# Required work
A bare number is the only acceptable answer: how many lines of these entries include "python"?

# Records provided

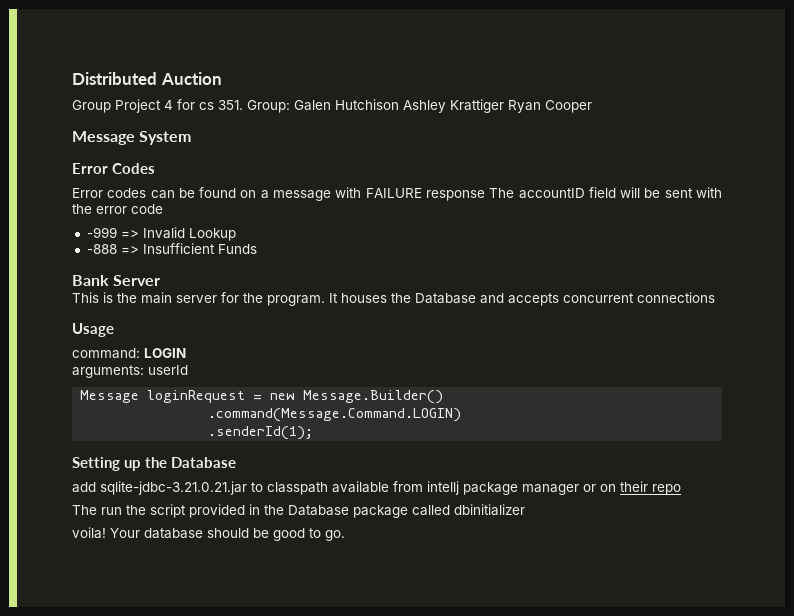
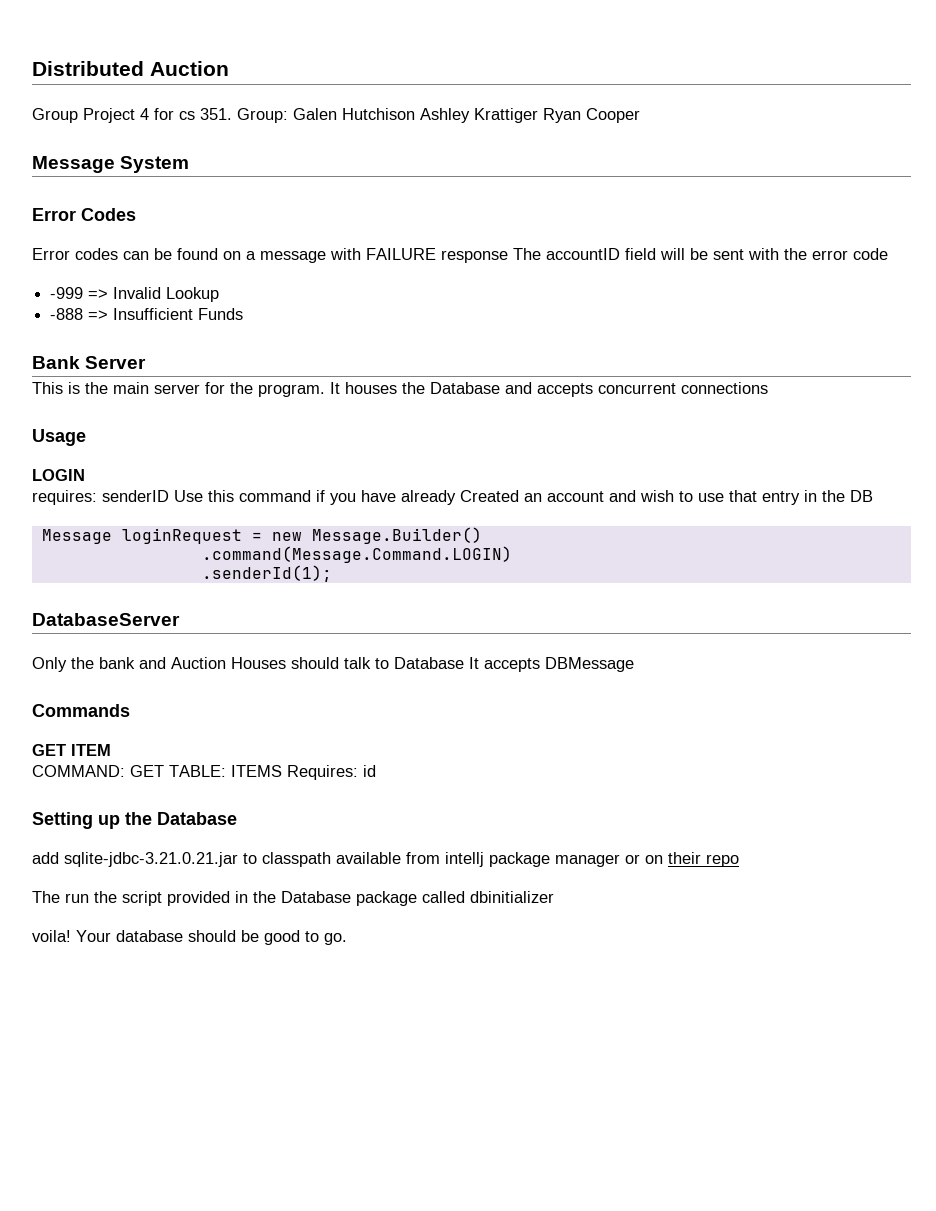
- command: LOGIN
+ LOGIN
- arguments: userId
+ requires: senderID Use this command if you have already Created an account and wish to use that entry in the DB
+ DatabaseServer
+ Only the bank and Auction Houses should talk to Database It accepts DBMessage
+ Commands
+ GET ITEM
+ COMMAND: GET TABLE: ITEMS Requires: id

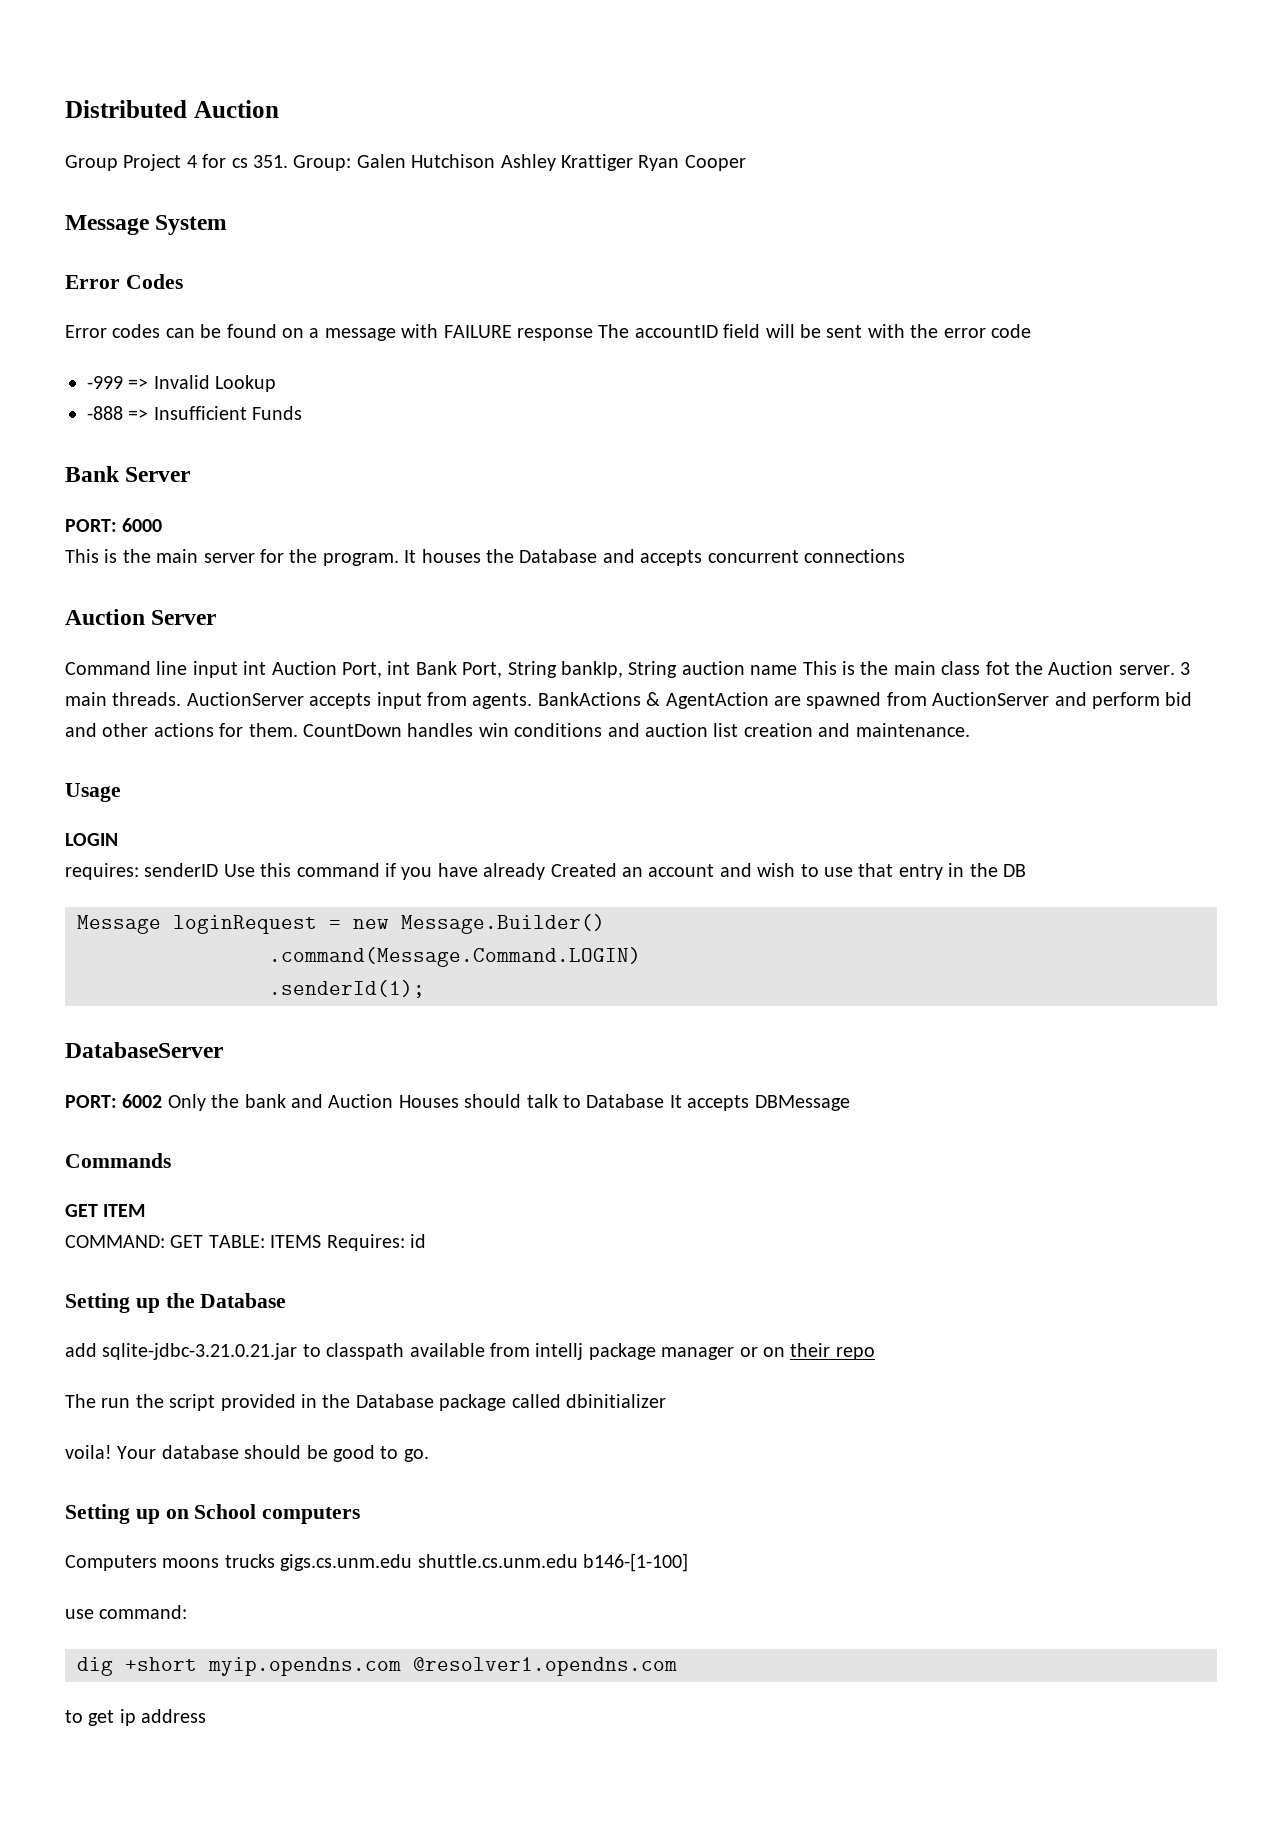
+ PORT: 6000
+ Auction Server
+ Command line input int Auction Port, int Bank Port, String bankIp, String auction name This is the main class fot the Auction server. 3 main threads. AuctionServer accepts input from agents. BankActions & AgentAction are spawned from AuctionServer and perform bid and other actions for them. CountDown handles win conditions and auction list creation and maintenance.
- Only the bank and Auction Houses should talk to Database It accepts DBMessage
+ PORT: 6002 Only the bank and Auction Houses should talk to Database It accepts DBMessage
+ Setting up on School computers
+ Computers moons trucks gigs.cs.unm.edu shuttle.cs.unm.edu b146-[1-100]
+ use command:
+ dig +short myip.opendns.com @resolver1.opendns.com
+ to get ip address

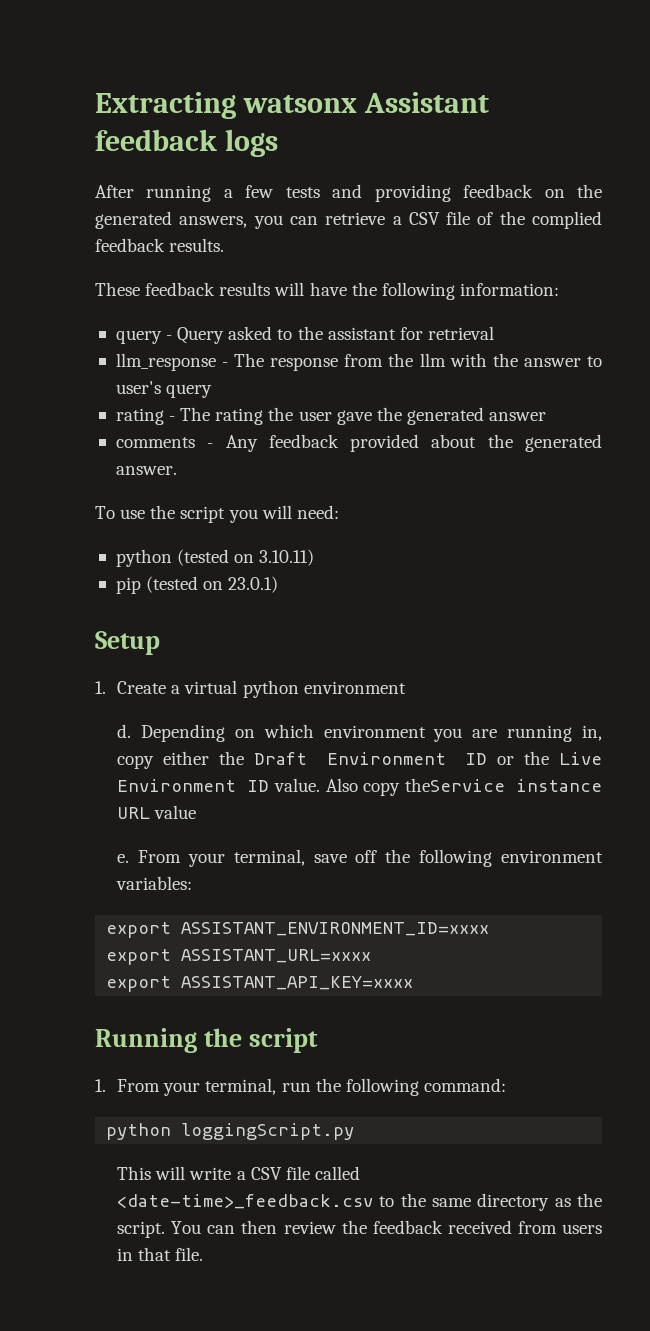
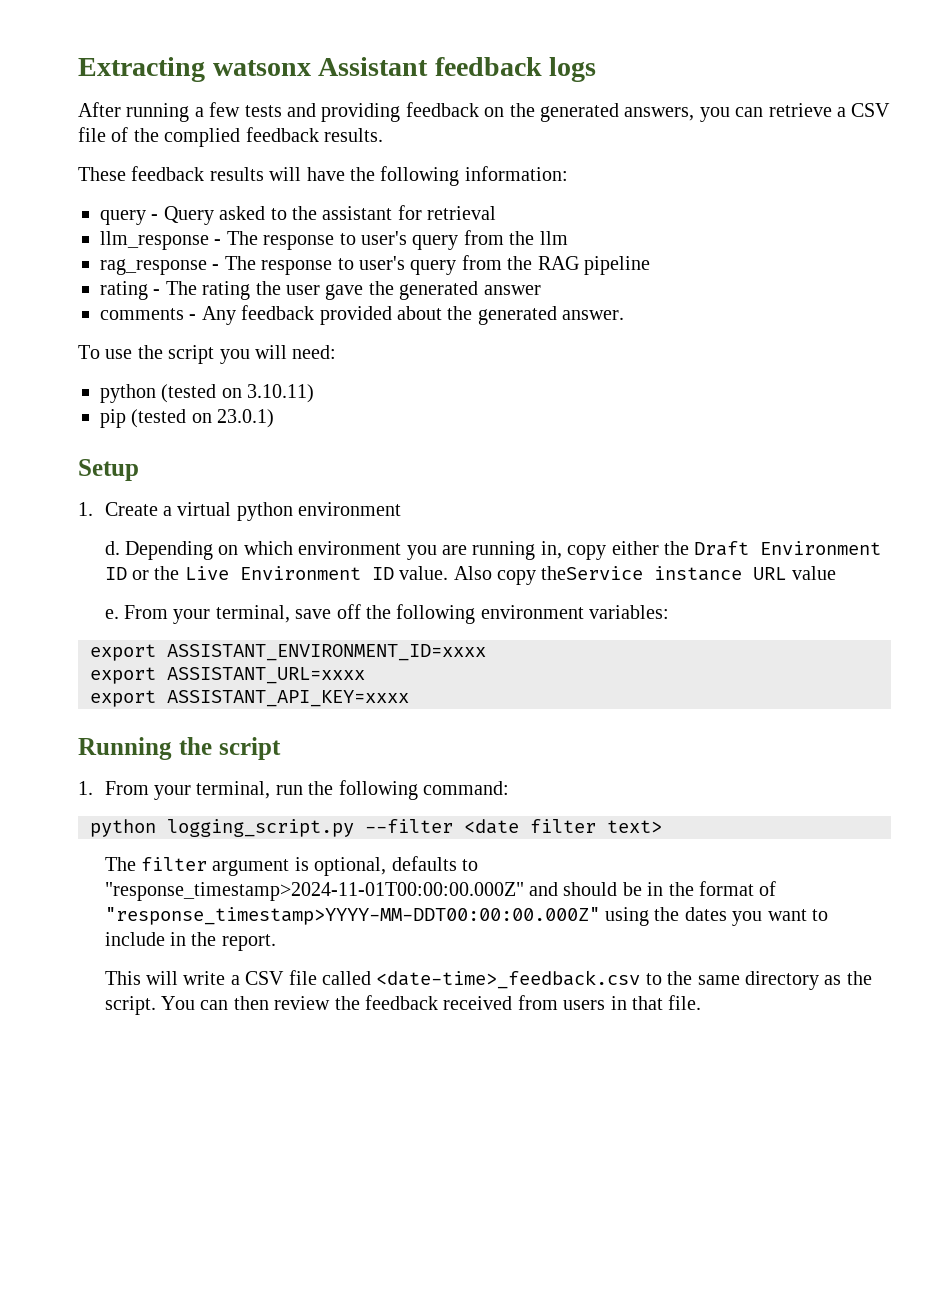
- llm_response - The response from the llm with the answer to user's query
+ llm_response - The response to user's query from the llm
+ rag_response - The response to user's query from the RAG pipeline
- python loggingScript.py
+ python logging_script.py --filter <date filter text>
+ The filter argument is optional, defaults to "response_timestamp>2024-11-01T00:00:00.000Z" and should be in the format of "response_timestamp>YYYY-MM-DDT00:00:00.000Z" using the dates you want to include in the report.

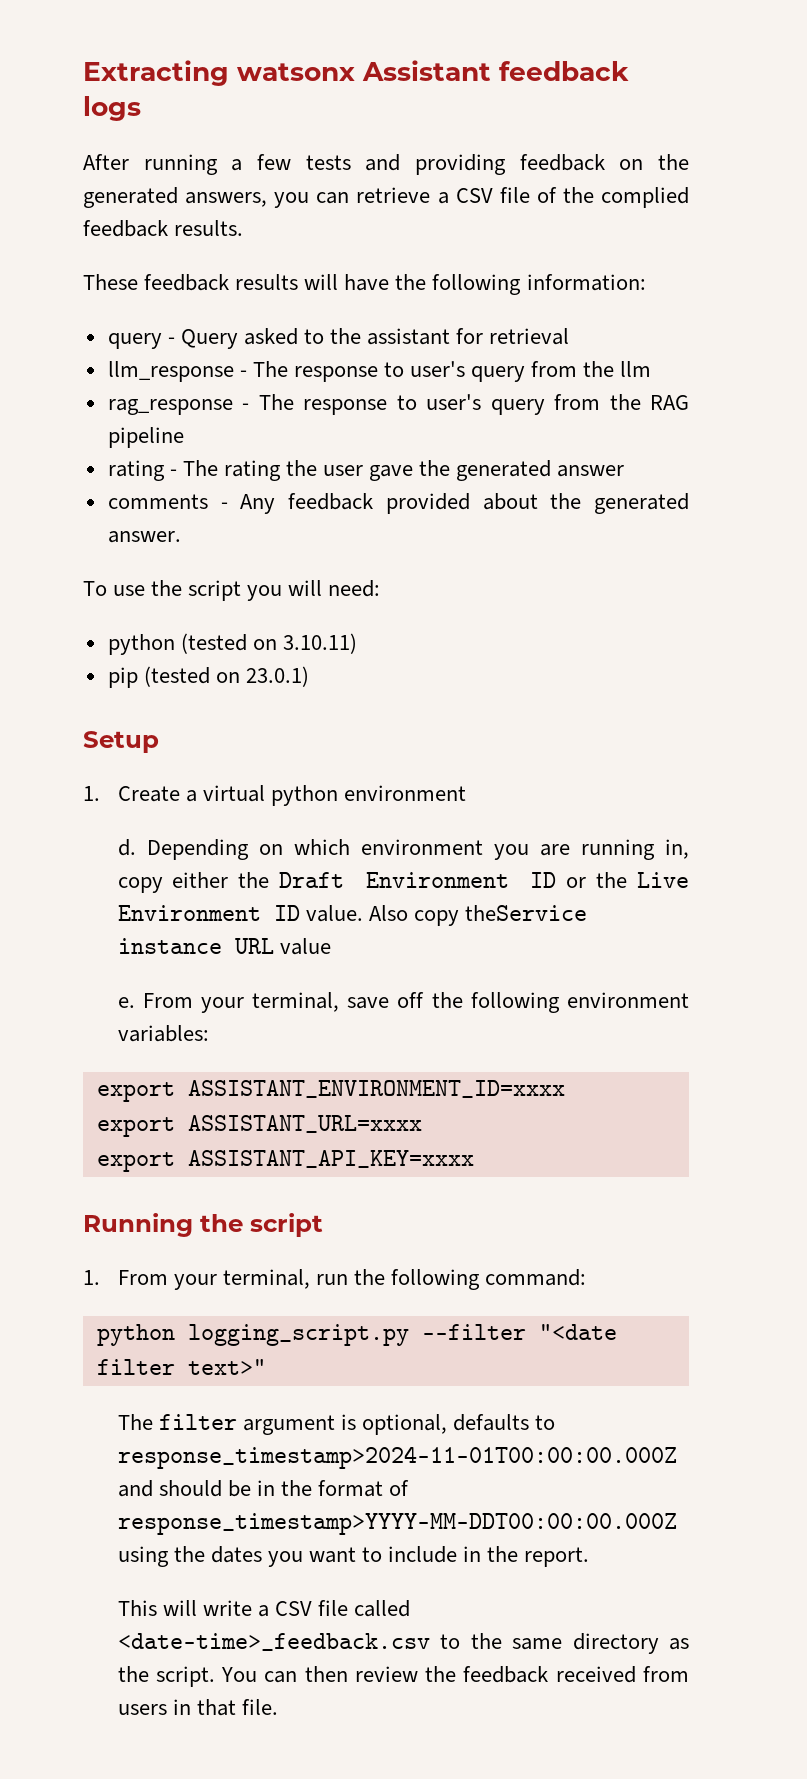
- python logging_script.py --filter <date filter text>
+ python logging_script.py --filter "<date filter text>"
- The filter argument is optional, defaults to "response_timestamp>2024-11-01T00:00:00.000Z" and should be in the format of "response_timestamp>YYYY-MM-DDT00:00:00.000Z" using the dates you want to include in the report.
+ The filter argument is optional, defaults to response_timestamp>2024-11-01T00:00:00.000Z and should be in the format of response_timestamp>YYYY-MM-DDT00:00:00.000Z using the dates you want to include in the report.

# Solution for this exercise
4